Obscurity of the Day: Voddyvills

Well, there’s obscure and then there’s Obscure. Here’s a prime example of that purest of breeds, Voddyvills by John ‘Dok’ Hager. Hager was a cartooning fixture at the Seattle Times from the 1890s until the mid-20s when he retired because of eye trouble.

Hager was the artist on the Umbrella Man weather cartoons, a front page feature of the Times that traded off the fame of a local eccentric. He’s also the author of a series I’ve so far not had a chance to index, Dok’s Dippy Duck, which, I’m given to understand, ran in the Times circa 1917. It seems awfully likely that his kids appropriated the character and renamed him Waddles for the long-running series that ran in the Christian Science Monitor. You’ll find more on that great strip at this post and subsequent ones.

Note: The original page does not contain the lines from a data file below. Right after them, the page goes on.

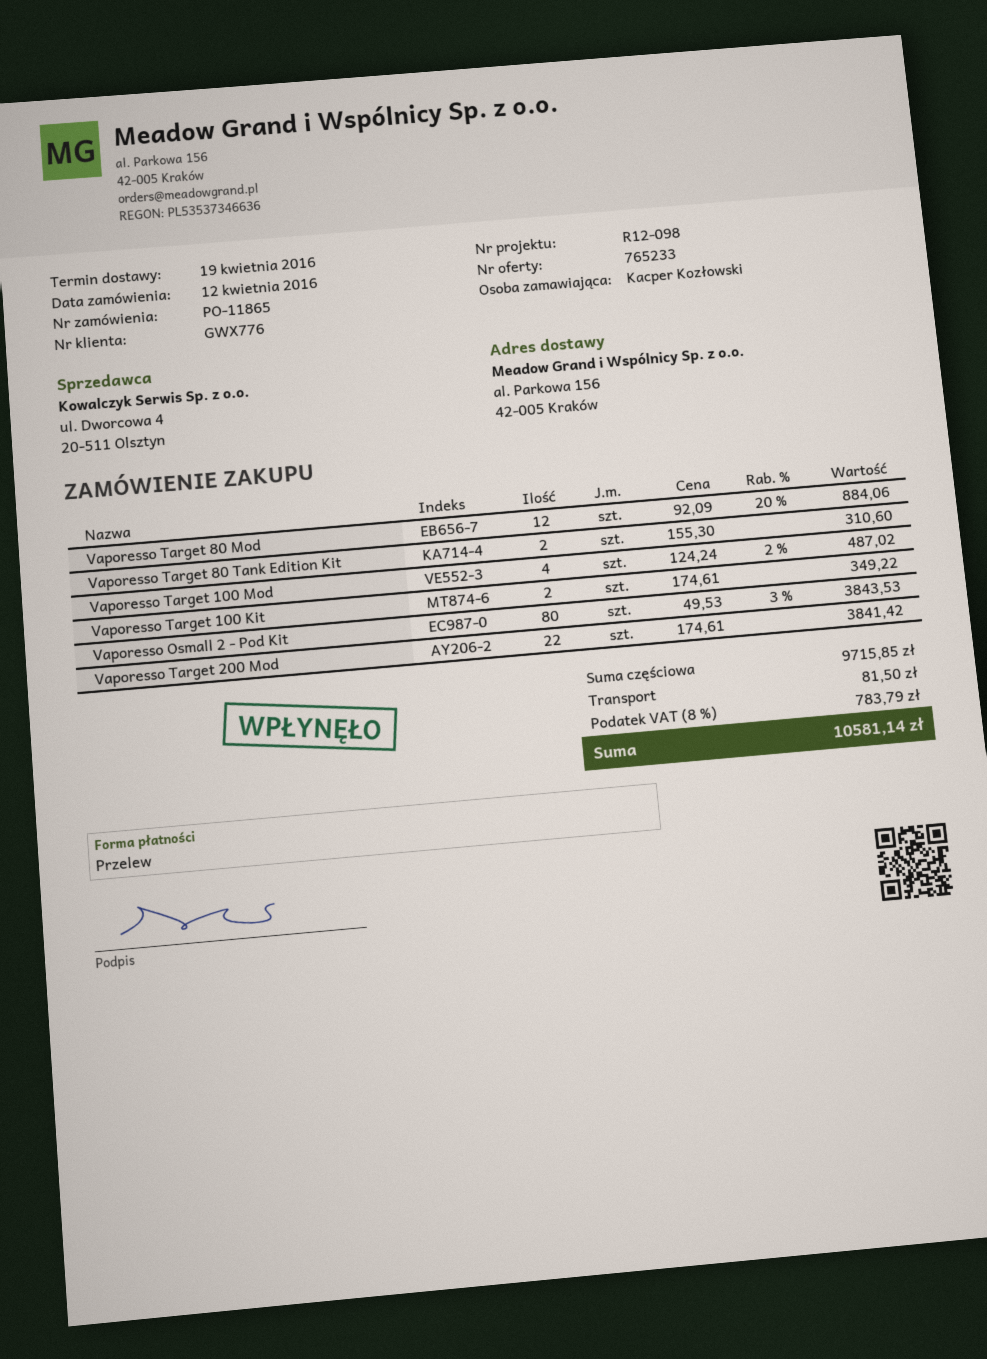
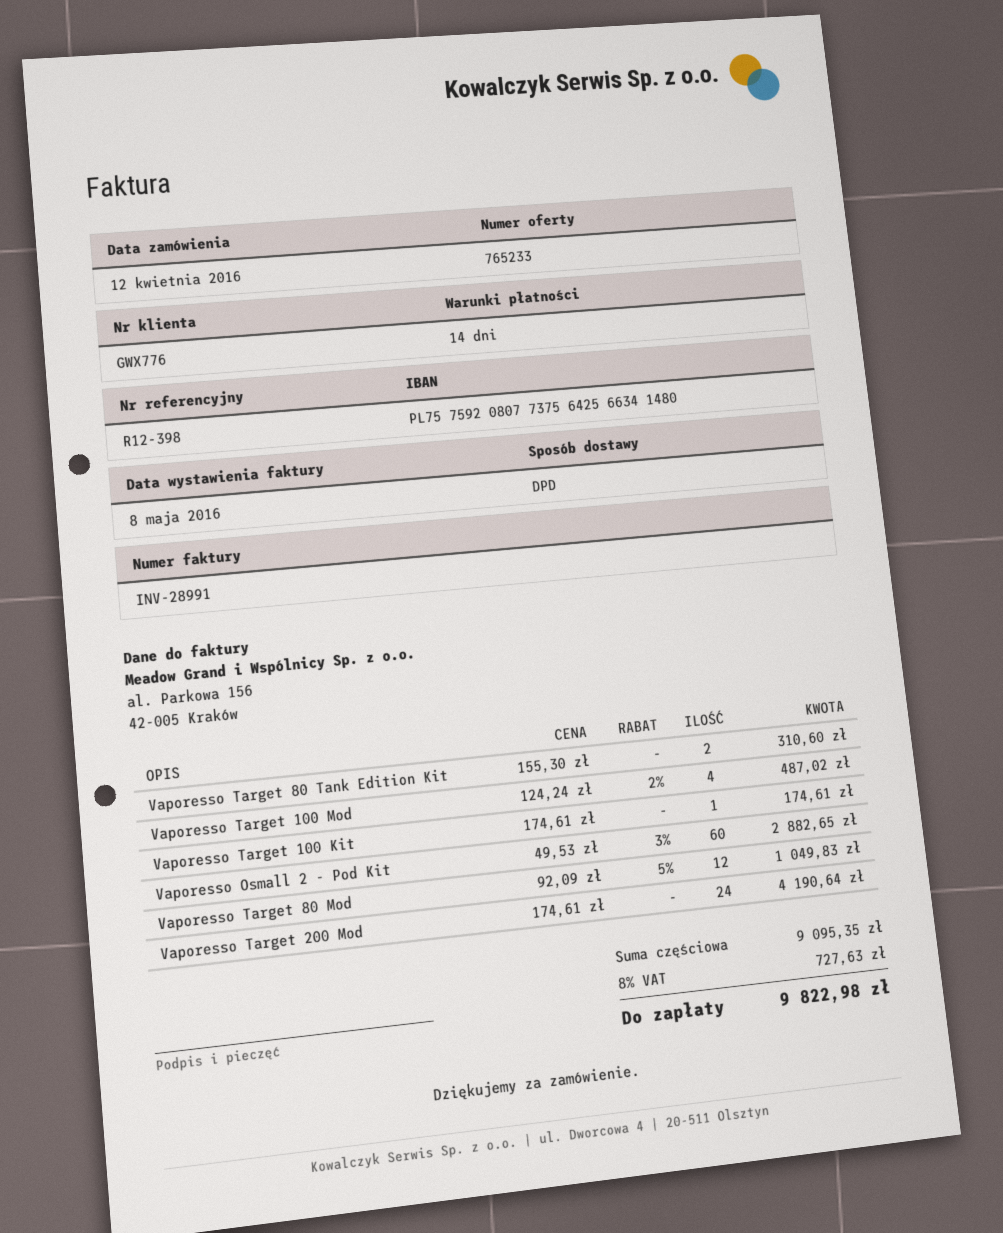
reference: R12-098 -> R12-398
Vaporesso Target 80 Mod: 12 x 92.09 - 20% = 884.06 -> 12 x 92.09 - 5% = 1049.83
Vaporesso Target 100 Kit: 2 x 174.61 = 349.22 -> 1 x 174.61 = 174.61
Vaporesso Osmall 2 - Pod Kit: 80 x 49.53 - 3% = 3843.53 -> 60 x 49.53 - 3% = 2882.65
Vaporesso Target 200 Mod: 22 x 174.61 = 3841.42 -> 24 x 174.61 = 4190.64
subtotal: 9715.85 -> 9095.35
shipping: 81.50 -> none
tax: 8% = 783.79 -> 8% = 727.63
total: 10581.14 -> 9822.98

Though Hager is bio’ed in several places, no one mentions Voddyvills, perhaps Hager’s only Sunday feature. It’s known to have run in 1911, but perhaps longer, and amazingly enough, was actually syndicated. My only examples come from that font of obscurities, the Bellingham (WA) American Reveille. Oh, how I wish there was better microfilm of that newspaper (it’s an incomplete mess). It seems like every two-bit syndicate salesman who rolled into town could convince these guys to run his features, at least for a little while. Perhaps until the bill came due.

2 thoughts on “Obscurity of the Day: Voddyvills

  1. Since most comics of that period WERE basically vaudeville acts on paper, it’s interesting to see the “fourth wall” broken down in this one and have the characters address us (and their “plants” in the audience). It’s just a little jarring to hear what they’re doing not referred to as jazz or ragtime, but a “coon song.” Ick. Sadly, they were what they were. Good, clear, solid drawing though, for the period.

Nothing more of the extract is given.